◆ SOURCE RECORDS ◆
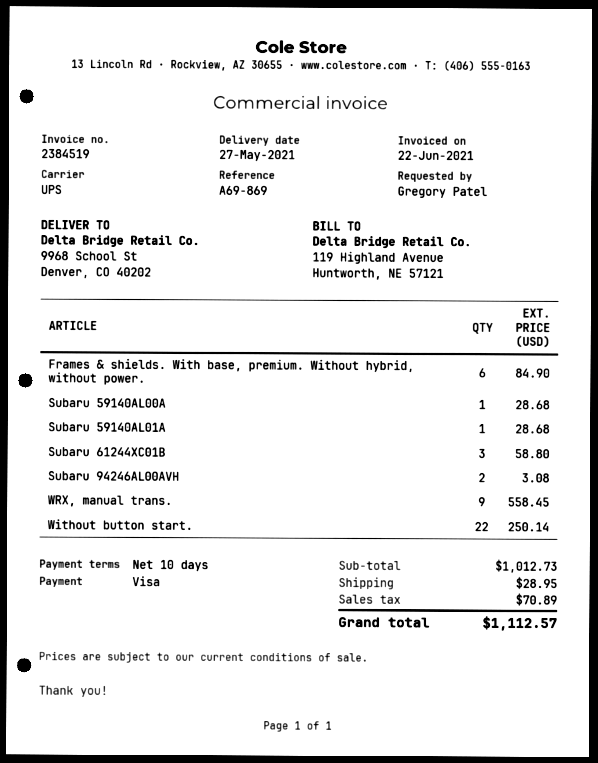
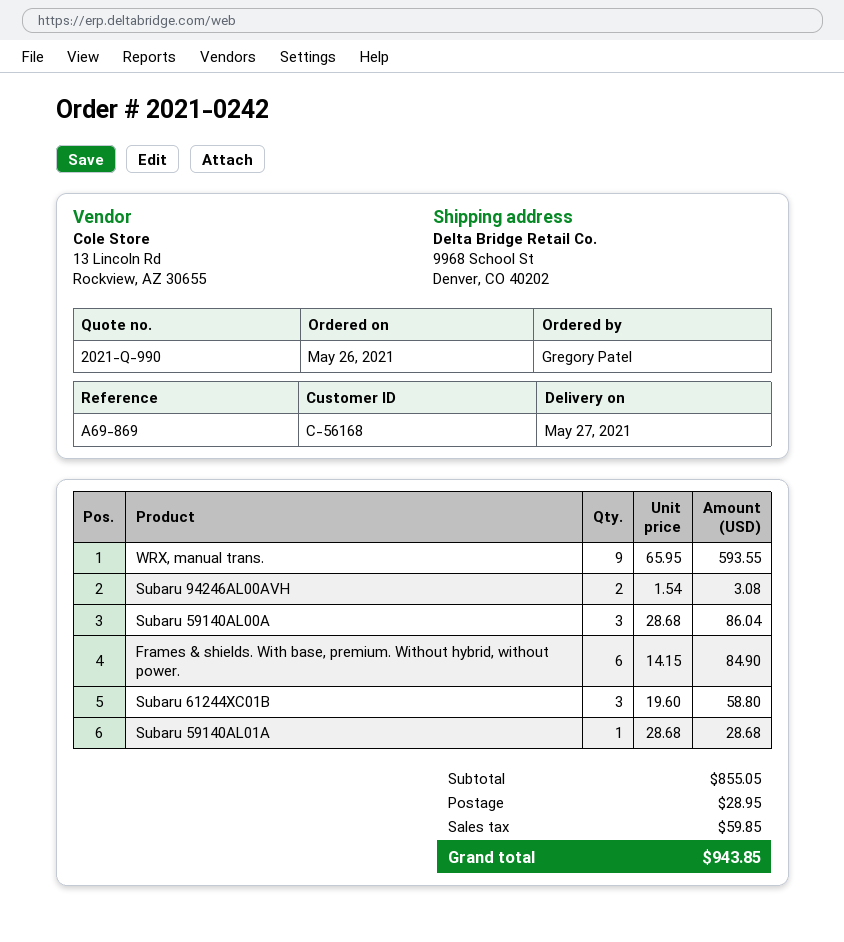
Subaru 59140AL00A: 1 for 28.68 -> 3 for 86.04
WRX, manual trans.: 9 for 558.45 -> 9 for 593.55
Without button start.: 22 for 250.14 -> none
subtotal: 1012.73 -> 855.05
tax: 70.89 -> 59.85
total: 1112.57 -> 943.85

---

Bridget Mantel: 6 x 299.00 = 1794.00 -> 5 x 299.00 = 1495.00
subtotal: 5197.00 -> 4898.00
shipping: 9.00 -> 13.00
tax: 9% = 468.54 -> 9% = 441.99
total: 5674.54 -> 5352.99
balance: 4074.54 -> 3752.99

◆ TASK GOAL ◆
When a line in the material contains the string "subtotal", copy that line.

◆ EXERCISE RESPONSE ◆
subtotal: 1012.73 -> 855.05
subtotal: 5197.00 -> 4898.00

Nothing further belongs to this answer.